Der neue Tarifvertrag für Nordrhein-Westfalen, Niedersachsen und Bremen gilt vom 1.11.2011 bis zum 28.02.2013; die Tariferhöhung wird ab dem 1.12.2011 gezahlt. Neben dem Lohnplus vereinbarten die Tarifpartner die unbefristete Übernahme von Auszubildenden. Davon will man nur bei Ausbildung über Bedarf oder akuten Beschäftigungsproblemen abweichen. In diesem Fall muss allerdings der Betriebsrat zustimmen. In Konfliktfällen entscheidet zukünftig eine tarifvertragliche Einigungsstelle.
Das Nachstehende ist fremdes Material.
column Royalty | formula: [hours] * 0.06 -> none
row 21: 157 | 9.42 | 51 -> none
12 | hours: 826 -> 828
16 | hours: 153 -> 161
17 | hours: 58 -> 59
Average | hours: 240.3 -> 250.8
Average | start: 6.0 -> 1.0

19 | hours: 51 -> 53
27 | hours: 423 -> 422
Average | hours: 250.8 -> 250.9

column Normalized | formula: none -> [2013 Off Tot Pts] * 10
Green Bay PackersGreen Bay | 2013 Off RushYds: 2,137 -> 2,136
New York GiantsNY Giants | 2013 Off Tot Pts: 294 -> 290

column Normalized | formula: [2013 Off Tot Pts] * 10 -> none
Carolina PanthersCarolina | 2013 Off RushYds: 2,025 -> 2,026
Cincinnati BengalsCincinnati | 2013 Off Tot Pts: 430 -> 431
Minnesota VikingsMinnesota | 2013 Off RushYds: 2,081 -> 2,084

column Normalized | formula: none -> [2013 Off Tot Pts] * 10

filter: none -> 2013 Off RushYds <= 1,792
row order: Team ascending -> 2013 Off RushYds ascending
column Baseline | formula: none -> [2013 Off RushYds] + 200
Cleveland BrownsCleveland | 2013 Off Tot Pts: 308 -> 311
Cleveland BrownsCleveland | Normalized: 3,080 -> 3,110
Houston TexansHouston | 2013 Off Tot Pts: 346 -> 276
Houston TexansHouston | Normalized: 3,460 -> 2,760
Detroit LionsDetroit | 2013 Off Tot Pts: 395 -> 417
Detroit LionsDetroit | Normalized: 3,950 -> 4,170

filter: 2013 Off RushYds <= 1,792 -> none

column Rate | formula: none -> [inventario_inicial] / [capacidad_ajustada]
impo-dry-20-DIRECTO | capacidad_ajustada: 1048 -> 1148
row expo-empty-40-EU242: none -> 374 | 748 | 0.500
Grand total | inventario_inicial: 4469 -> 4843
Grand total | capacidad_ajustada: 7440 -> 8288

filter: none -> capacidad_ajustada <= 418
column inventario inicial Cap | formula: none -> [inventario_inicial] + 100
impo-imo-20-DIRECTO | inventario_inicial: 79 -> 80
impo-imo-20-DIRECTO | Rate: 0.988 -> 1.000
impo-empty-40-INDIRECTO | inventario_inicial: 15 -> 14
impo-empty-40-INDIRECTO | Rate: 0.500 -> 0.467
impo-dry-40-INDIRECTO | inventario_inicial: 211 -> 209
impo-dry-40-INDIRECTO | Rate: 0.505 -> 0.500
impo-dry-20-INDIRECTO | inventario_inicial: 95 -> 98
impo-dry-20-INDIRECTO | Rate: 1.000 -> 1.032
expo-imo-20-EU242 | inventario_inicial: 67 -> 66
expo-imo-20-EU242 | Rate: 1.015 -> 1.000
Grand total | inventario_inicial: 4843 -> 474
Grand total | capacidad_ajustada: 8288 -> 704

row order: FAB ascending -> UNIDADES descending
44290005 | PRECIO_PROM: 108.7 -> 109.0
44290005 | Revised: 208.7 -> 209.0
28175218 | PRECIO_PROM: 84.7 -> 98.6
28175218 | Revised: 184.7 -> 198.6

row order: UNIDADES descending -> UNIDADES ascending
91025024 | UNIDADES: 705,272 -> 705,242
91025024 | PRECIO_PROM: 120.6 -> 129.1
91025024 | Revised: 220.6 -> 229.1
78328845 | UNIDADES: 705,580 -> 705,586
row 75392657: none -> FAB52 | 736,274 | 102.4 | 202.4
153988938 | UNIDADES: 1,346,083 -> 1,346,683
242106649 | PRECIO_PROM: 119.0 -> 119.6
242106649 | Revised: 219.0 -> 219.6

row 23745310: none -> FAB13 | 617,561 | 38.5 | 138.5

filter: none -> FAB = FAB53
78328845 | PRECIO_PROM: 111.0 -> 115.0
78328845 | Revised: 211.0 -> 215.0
Für die derzeit beschäftigten Auszubildenden gibt es eine Übergangsregelung.

Zudem wurde der Tarifvertrag zur Altersteilzeit verlängert und beschlossen, den Arbeitgeberbeitrag zur Rentenversicherung von 95 % auf 100 % zu erhöhen.

 

Der Abschluss in der Stahlindustrie gilt als wegweisend: Im Frühjahr 2012 sind Tarifverhandlungen für die Metall- und Elektroindustrie geplant. Den Tarifabschluss der nordwestdeutschen Stahlindustrie will die IG Metall auch für die 8.000 ostdeutschen Beschäftigten und das Saarland übernehmen.